This is actually a comment too long to fit in the usual format. WimC’s claim about the uniform convergence case is correct : suppose that $\Gamma(h,x)=\frac{\Delta_h^2f(x)}{h^2} \to 0$, uniformly in $x$ on an interval $[a,b]$.

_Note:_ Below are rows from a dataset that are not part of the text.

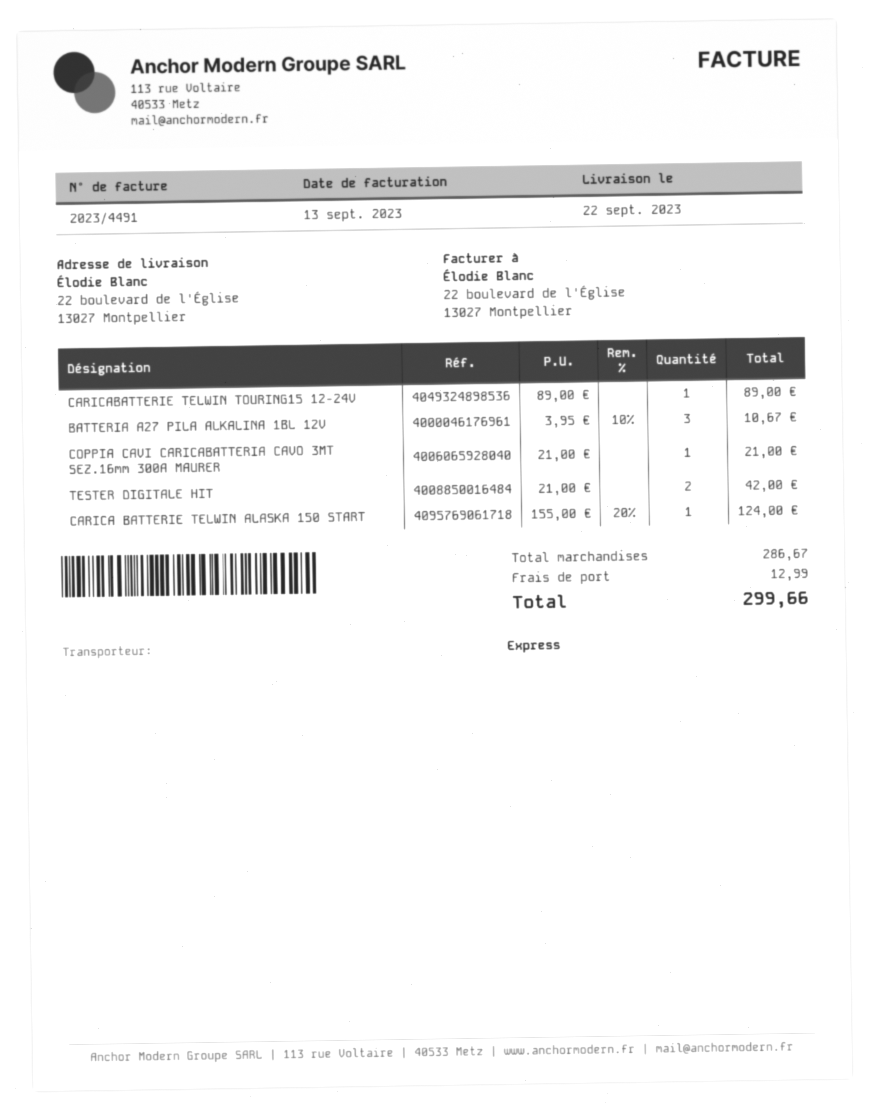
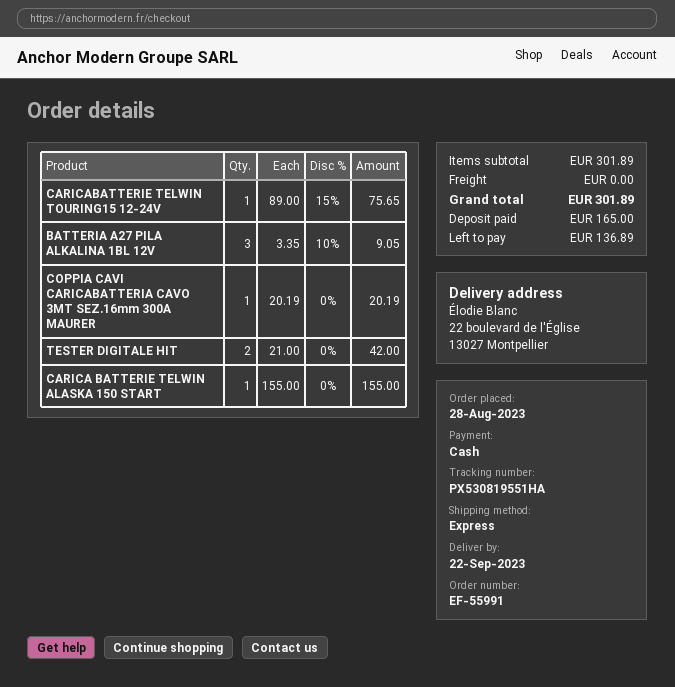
CARICABATTERIE TELWIN TOURING15 12-24V: 1 x 89.00 = 89.00 -> 1 x 89.00 - 15% = 75.65
BATTERIA A27 PILA ALKALINA 1BL 12V: 3 x 3.95 - 10% = 10.67 -> 3 x 3.35 - 10% = 9.05
COPPIA CAVI CARICABATTERIA CAVO 3MT SEZ.16mm 300A MAURER: 1 x 21.00 = 21.00 -> 1 x 20.19 = 20.19
CARICA BATTERIE TELWIN ALASKA 150 START: 1 x 155.00 - 20% = 124.00 -> 1 x 155.00 = 155.00
subtotal: 286.67 -> 301.89
shipping: 12.99 -> 0.00
total: 299.66 -> 301.89

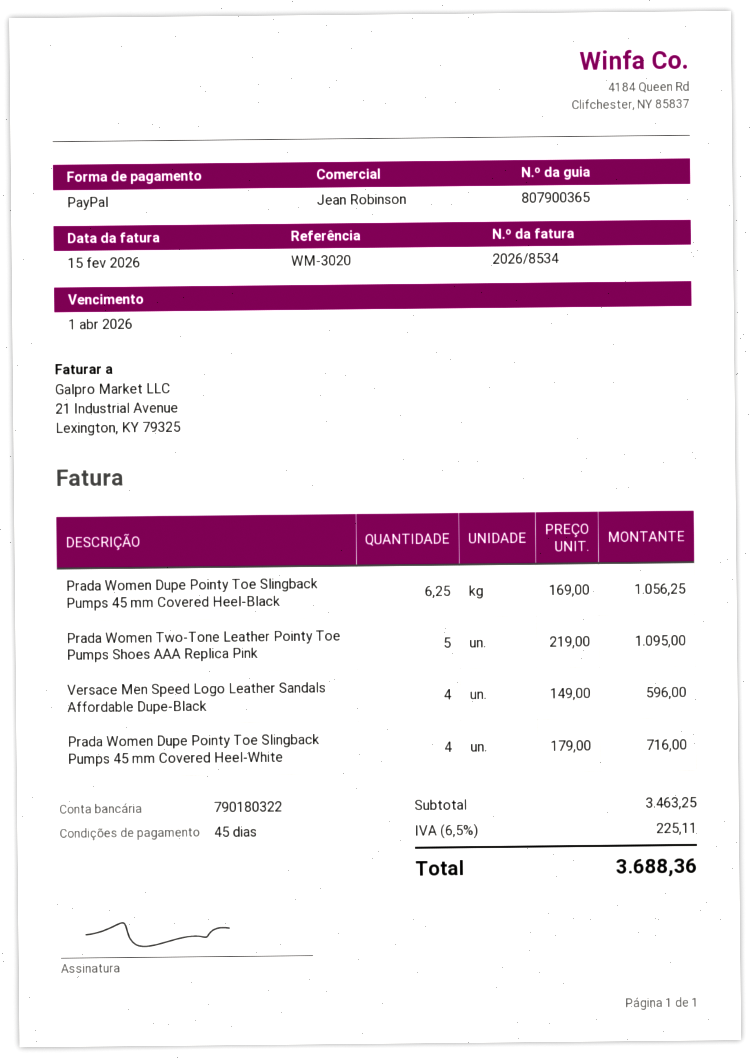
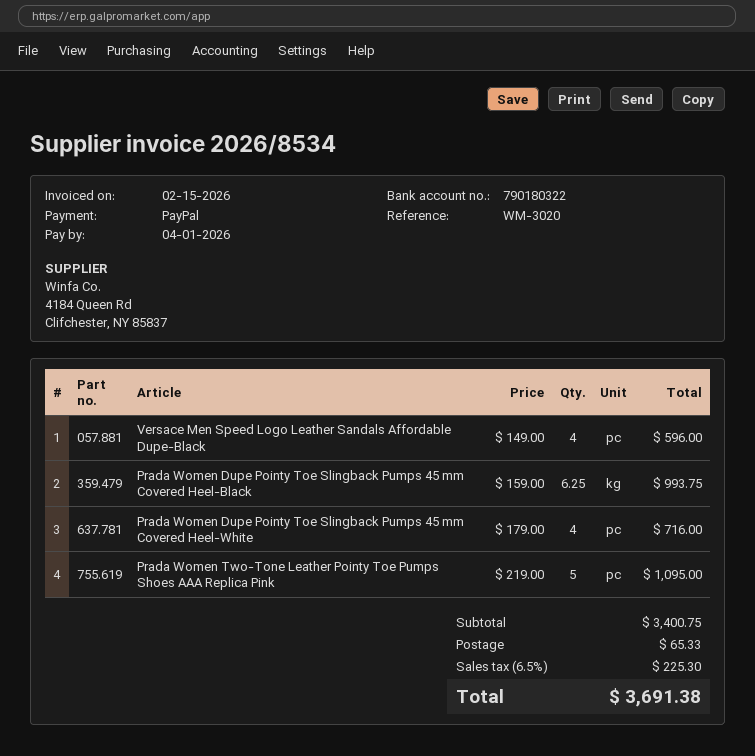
Prada Women Dupe Pointy Toe Slingback Pumps 45 mm Covered Heel-Black: 6.25 x 169.00 = 1056.25 -> 6.25 x 159.00 = 993.75
subtotal: 3463.25 -> 3400.75
shipping: none -> 65.33
tax: 6.5% = 225.11 -> 6.5% = 225.30
total: 3688.36 -> 3691.38

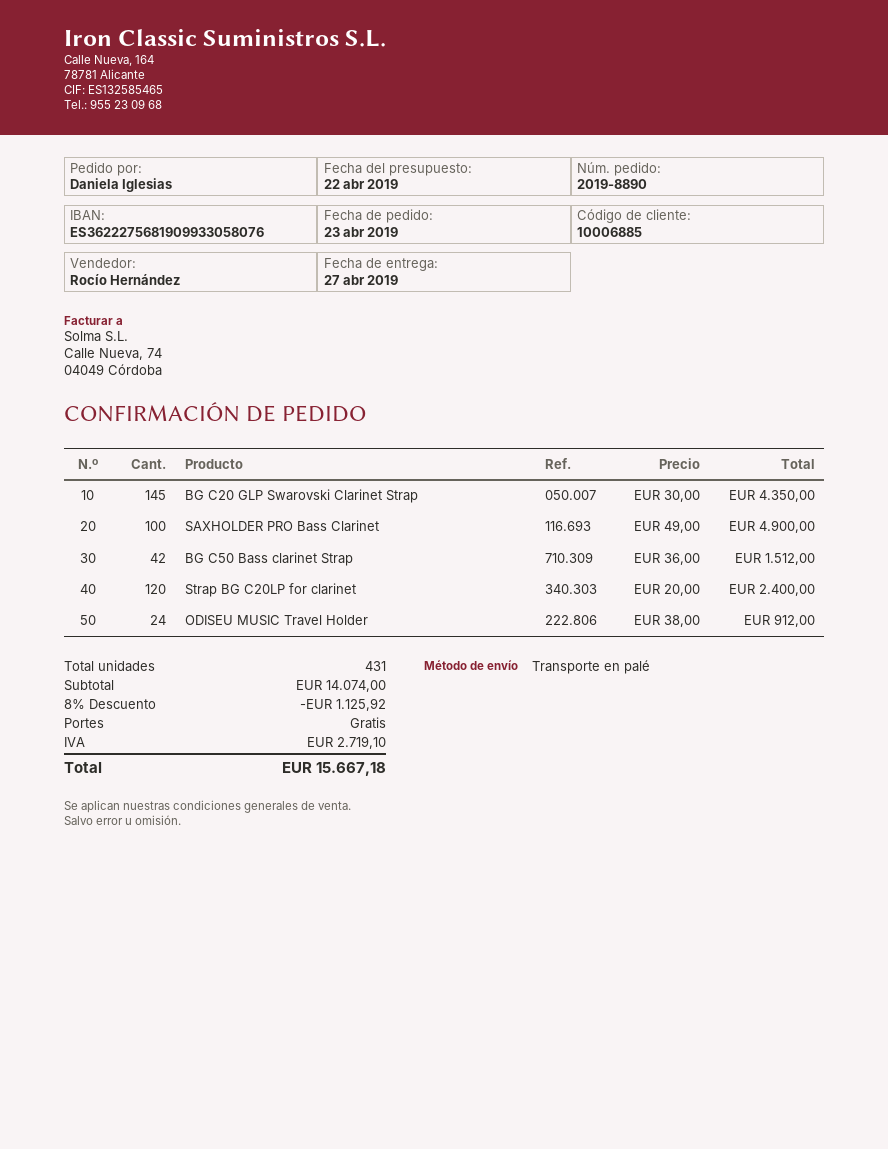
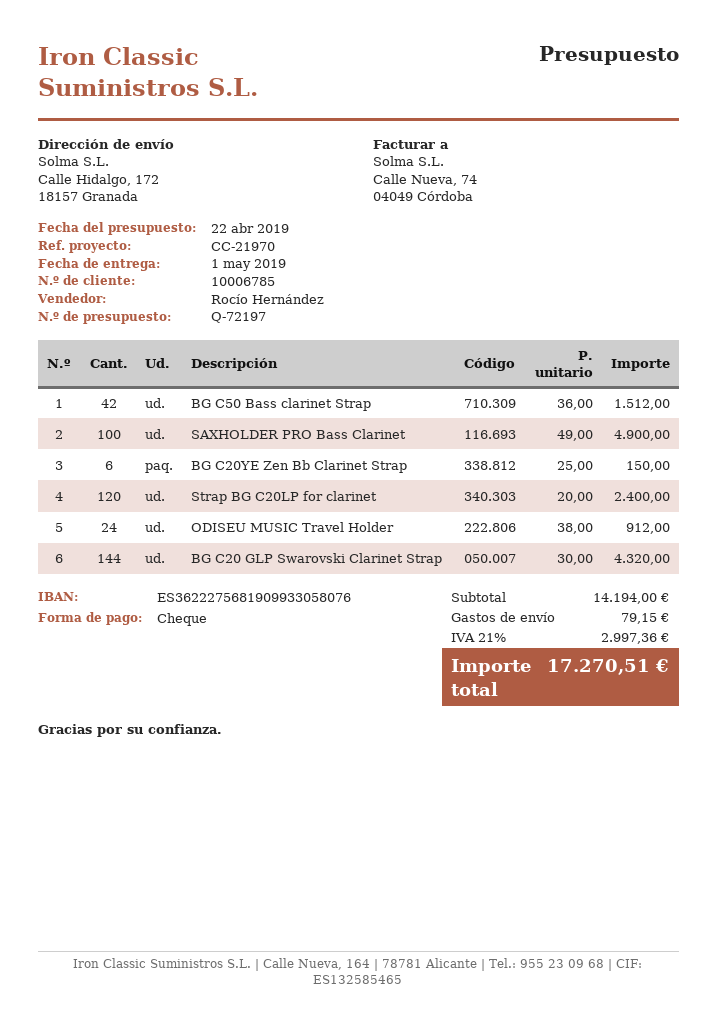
delivery date: 2019-04-27 -> 2019-05-01
customer number: 10006885 -> 10006785
BG C20 GLP Swarovski Clarinet Strap: 145 x 30.00 = 4350.00 -> 144 x 30.00 = 4320.00
BG C20YE Zen Bb Clarinet Strap: none -> 6 x 25.00 = 150.00
subtotal: 14074.00 -> 14194.00
discount: 8% = 1125.92 -> none
shipping: 0.00 -> 79.15
tax: 2719.10 -> 2997.36
total: 15667.18 -> 17270.51

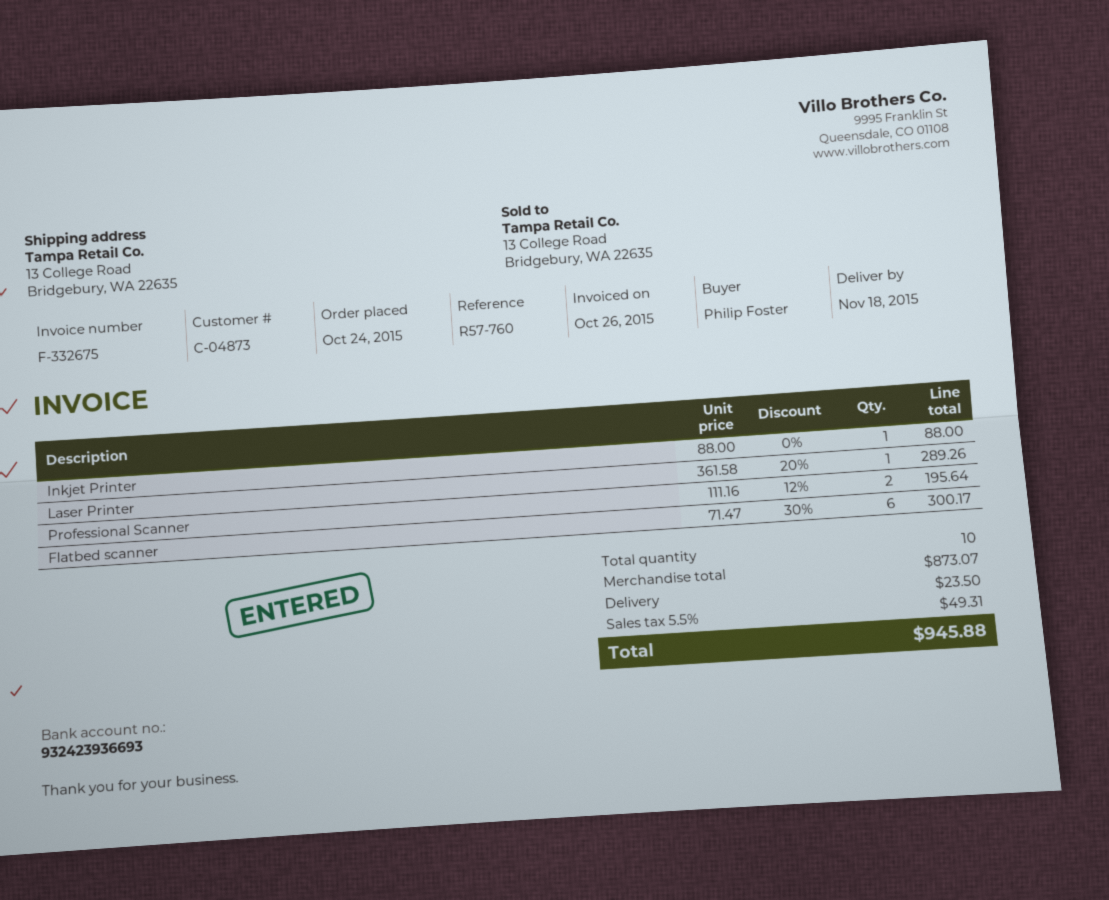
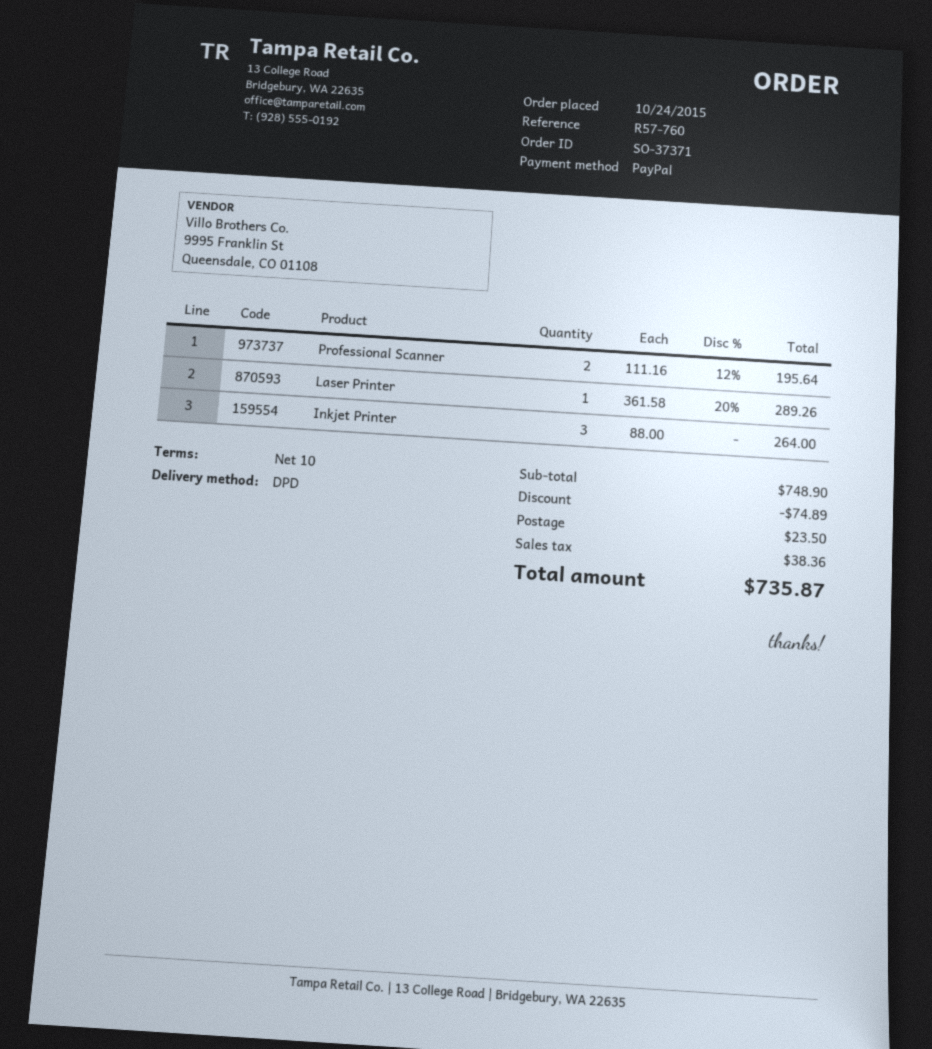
Inkjet Printer: 1 x 88.00 = 88.00 -> 3 x 88.00 = 264.00
Flatbed scanner: 6 x 71.47 - 30% = 300.17 -> none
subtotal: 873.07 -> 748.90
discount: none -> 74.89
tax: 49.31 -> 38.36
total: 945.88 -> 735.87

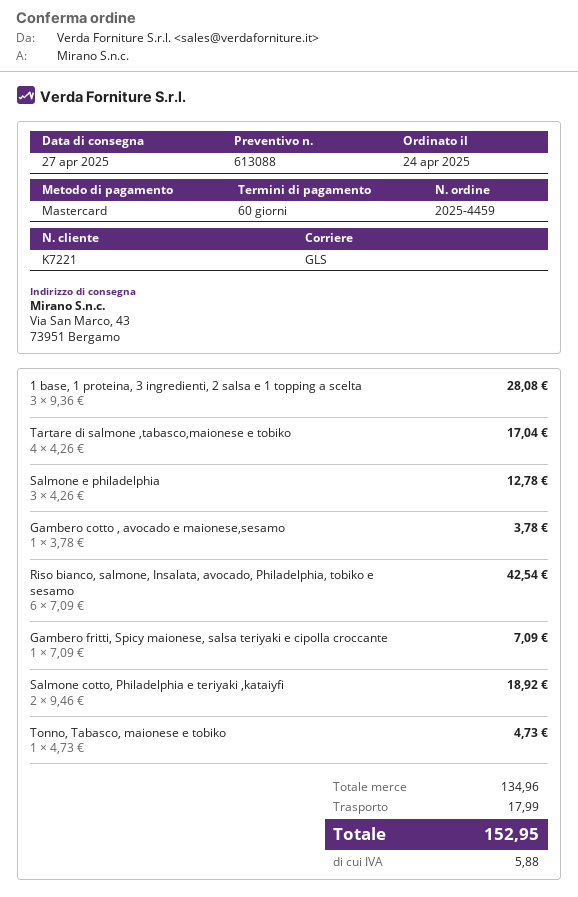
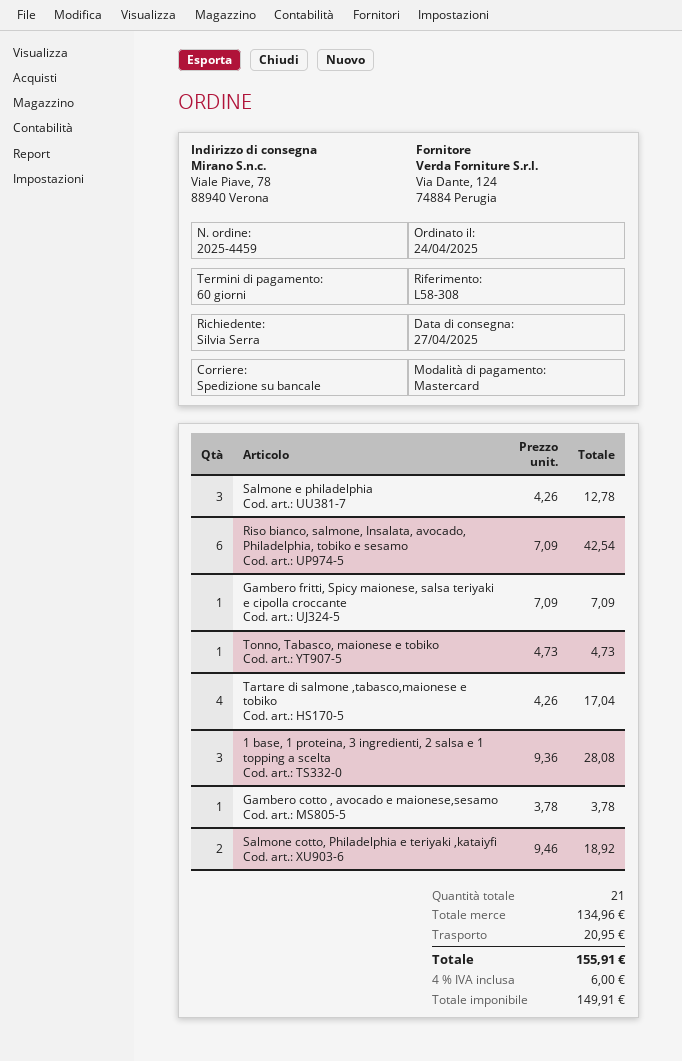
shipping method: GLS -> pallet freight
ship to: Via San Marco, 43, 73951 Bergamo -> Viale Piave, 78, 88940 Verona
shipping: 17.99 -> 20.95
tax: 5.88 -> 6.00
total: 152.95 -> 155.91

Let us put $\beta(h)={\sf sup}_{x\in[a,b]}(\big| \Gamma(h,x)\big|)$ for $h>0$. Then the hypothesis states that $\beta(h) \to 0$ when $h \to 0$.

Now, the identity

$$ \Delta_{2h}^{2}f(x)=\Delta_h^{2}f(x+2h)+2\Delta_h^{2}f(x+h)+\Delta_h^{2}f(x) $$

yields

$$ \Gamma(2h,x)=\frac{\Gamma(h,x+2h)+2\Gamma(h,x+h)+\Gamma(x,h)}{4} $$

Taking sups above, we see that $\beta(2h) \leq \beta(h)$. So if the bound $|\beta(h)| \leq \varepsilon $ holds for $h\in [0,\eta]$, it will also hold for $h \in [0,2\eta]$ ; it will even hold everywhere, by induction. Since this holds for every $\varepsilon >0$, we see that $\beta=0$, as wished.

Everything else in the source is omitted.